Beethoven, Sebastian Currier, Bruckner : Anne-Sophie Mutter (violin), Alan Gilbert (conductor), New York Philharmonic, New York, 2.6.2011 (SSM)
Beethoven: Romance in F major for Violin and Orchestra, Op. 50 (ca. 1798)
Sebastian Currier: Time Machines (2007; World Premiere)
Bruckner: Symphony No. 2 in C minor (1871-1872, rev. 1877; ed. W. Carragan, 2007)
Alan Gilbert continues to create adventuresome programs that mix familiar works with brand new or rarely performed ones. Tonight’s relatively familiar piece was Beethoven’s Romance for Violin and Orchestra in F Major. The new work was Sebastian Currier’s Time Machines, a concerto written for Anne-Sophie Mutter. The rarely performed Bruckner Symphony No. 2 ended the evening.
Anne-Sophie Mutter gave an easeful, elegant performance of the Beethoven Romance. If overplayed the lyrical first theme can easily sound treacly, but Ms. Mutter didn’t allow this to happen. The work is in rondo-sonata form with each new theme modulating into a minor key and the central section acting as a brief development in sonata form. Although little is known of this work’s pedigree, the quiet and inconclusive coda leads one to suspect that it could be the second movement of some lost or unwritten violin concerto. There is such a sense of expectation at this moment that one can almost hear the beginning of the imagined concerto’s finale. This was the world premiere of Ms. Mutter performing under Mr. Gilbert’s leadership, and she surely should have been pleased by his responsive accompaniment.

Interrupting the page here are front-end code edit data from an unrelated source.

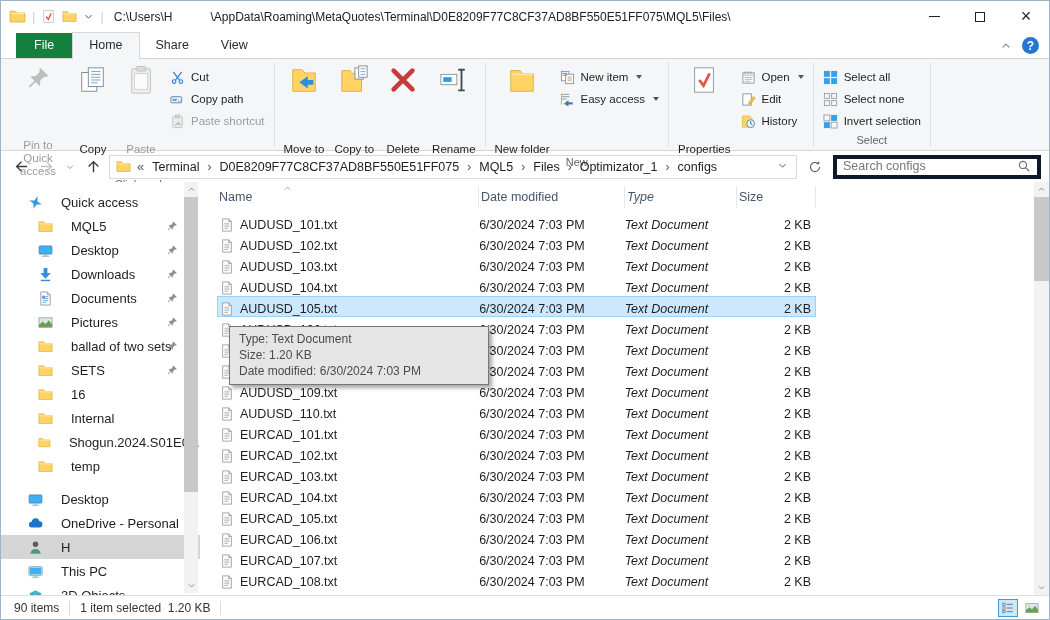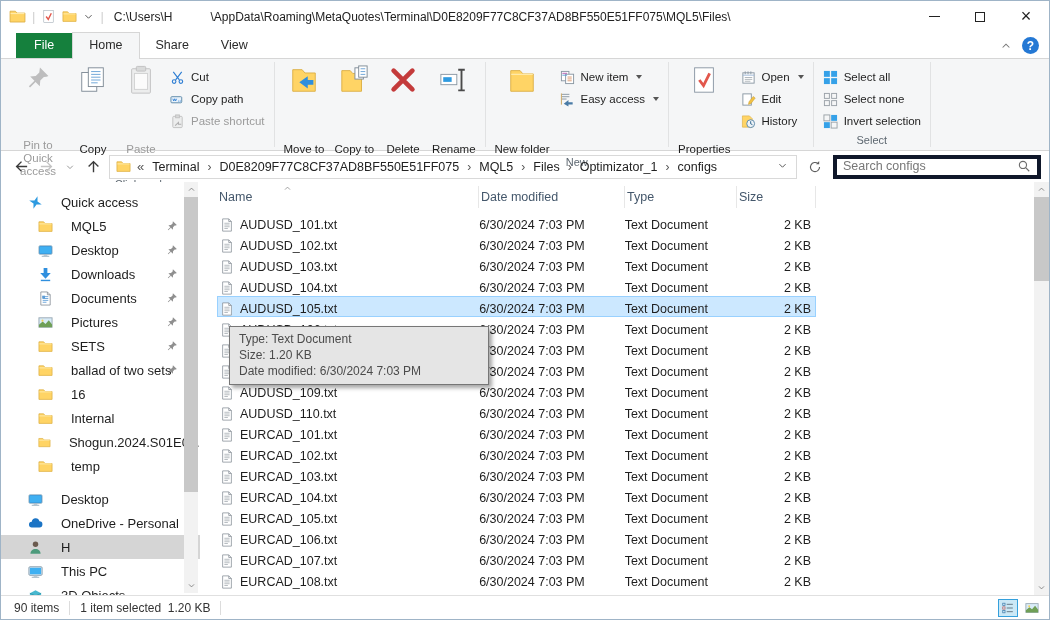--- a/index.html
+++ b/index.html
@@ -66,21 +66,21 @@
   .side-gap { height:9px; }
   .sidescroll { position:absolute; right:2px; top:0; bottom:2px; width:14px; background:#f2f2f2; }
   .sidescroll .thumb { position:absolute; top:15px; left:0; width:14px; height:295px; background:#c8c8c8; }
   .scroll-arrow { position:absolute; left:0; width:14px; height:15px; display:flex; align-items:center; justify-content:center; background:#f2f2f2; }
 
   
   .filearea { position:absolute; left:200px; right:15px; top:0; bottom:0; overflow:hidden; }
   .cols { position:relative; display:flex; height:30px; align-items:center; margin-left:16px; width:599px; color:#44576b; font-size:12.5px; }
   .colh { height:22px; display:flex; align-items:center; padding-left:2px; border-right:1px solid #e7e7e7; }
   .sortmark { position:absolute; left:66px; top:0px; }
-  .c-name { width:262px; } .c-date { width:146px; } .c-type { width:112px; } .c-size { width:79px; }
+  .c-name { width:262px; } .c-date { width:146px; } .c-type { width:112px;font-style:italic; } .c-size { width:79px; }
   .rows { margin-left:16px; width:599px; }
   .frow { display:flex; align-items:flex-end; height:21px; font-size:12.5px; color:#1e1e1e; border:1px solid transparent; }
   .frow .c-name { display:flex; align-items:center; gap:6px; padding-left:2px; overflow:hidden; }
   .frow .c-size { text-align:right; padding-right:4px; }
   .frow.sel { background:#cce8ff; border:1px solid #99d1ff; }
   .filescroll { position:absolute; right:0; top:0; bottom:0; width:15px; background:#f2f2f2; }
   .filescroll .thumb { position:absolute; top:15px; left:0; width:15px; height:84px; background:#c8c8c8; }
 
   
   .tooltip { position:absolute; left:28px; top:144px; width:260px; background:#e5e5e5; border:1px solid #767676; box-shadow:3px 3px 4px rgba(0,0,0,.35); padding:4px 9px 5px; font-size:12px; color:#4b4b4b; line-height:16px; z-index:6; }
@@ -600,30 +600,30 @@
             </svg>
     <span class="slabel">Pictures</span>
     <svg class="spin" width="12" height="12">
               <use href="#i-pin"></use>
             </svg>
   </div>
           <div class="side-item lvl2">
     <svg width="15" height="15">
               <use href="#i-folder"></use>
             </svg>
-    <span class="slabel">SETS</span>
+    <span class="slabel">ballad of two sets</span>
     <svg class="spin" width="12" height="12">
               <use href="#i-pin"></use>
             </svg>
   </div>
           <div class="side-item lvl2">
     <svg width="15" height="15">
               <use href="#i-folder"></use>
             </svg>
-    <span class="slabel">ballad of two sets</span>
+    <span class="slabel">SETS</span>
     <svg class="spin" width="12" height="12">
               <use href="#i-pin"></use>
             </svg>
   </div>
           <div class="side-item lvl2">
     <svg width="15" height="15">
               <use href="#i-folder"></use>
             </svg>
     <span class="slabel">16</span>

The other world premiere, Sebastian Currier’s Time Machines, a seven-movement concerto commissioned by Ms. Mutter, followed the Beethoven. Mr. Currier certainly had no doubts as to Ms. Mutter’s technical abilities, and she played the demanding piece with little evidence as to how difficult it must have been to master. The concerto was mature and accomplished, complex yet accessible. Mr. Currier’s deconstruction of his composition in the printed program, though helpful in understanding its underlying musical structures, was not needed to enjoy its unique sound world (just as one does not need to understand the intricacies of the harmonic and canonic world of Bach’s Goldberg Variations to enjoy its musical realization).
Each movement has its own distinct voice. The first is a buzzy whirlwind of instrumental colors, the violin mostly used as emphasis, and ends with impossibly fast violin runs at the lowest dynamic level. The second movement is made up of clever and amusing “delayed” responses or echoes of the violin’s short phrases. The third movement is all snapping, virtuosic percussive sounds and pizzicati, the cacophony seeming to last only seconds. The fourth movement, a virtuosic showpiece that Ms. Mutter played with rapid-fire bravura, is highlighted by what sounded like a piano but was probably the vibraphone. The fifth is the most highly inventive movement, complex, frenzied and heavily orchestrated. I found this movement humorous, as if it contained conversations between wood thrushes, while the final notes sounded not unlike ducks quacking. The sixth movement was the only one that seemed derivative, a brief work that could have been part of any set of Webern’s pieces for orchestra. The final variation, entitled “harmonic time,” was almost lyrical, opening with Ms. Mutter sounding as if she were about to play a late romantic concerto à la Sibelius. The similarity ends quickly yet the movement remains lush and lyrical, a heart ready to burst.
After intermission Mr. Gilbert concluded the concert with one of the least known of Bruckner’s output, the Symphony No. 2. This was a daring move on Mr. Gilbert’s part: he could have chosen the more accessible Fourth or the monumental Ninth, but the Second would never be close to the top in anyone’s Bruckner’s Top Ten. Yet the Second is as representative of Bruckner’s works as any other, and to get caught up in its magic gives one the key to opening the door to his other mystical chapels. Not since Bach has a major composer written music so entirely in Soli Deo Gloria as Bruckner, nor has any composer’s entire opus seemed as if it were part of one integrated whole. On one level, Bruckner’s symphonies appear to be a variation on Liszt’s Les Préludes: “What is life but a series of preludes to that unknown song, of which the first solemn note is sounded by death.”
Every crescendo that Bruckner wrote walks a tight line between being emotionally convincing and bombastic, but unless poorly conducted never becomes the latter. Like few other composers he demands that listeners suspend their disbelief and give the music room to make itself believable.
In the evening’s Playbill, Mr. Gilbert writes, “I could conduct [Bruckner] every day for the rest of my life and be satisfied as a musician.” His exquisite recreation of Bruckner’s musical spires might just accomplish with this composer what Bernstein was able to do with the next generation’s great symphonist, Gustav Mahler.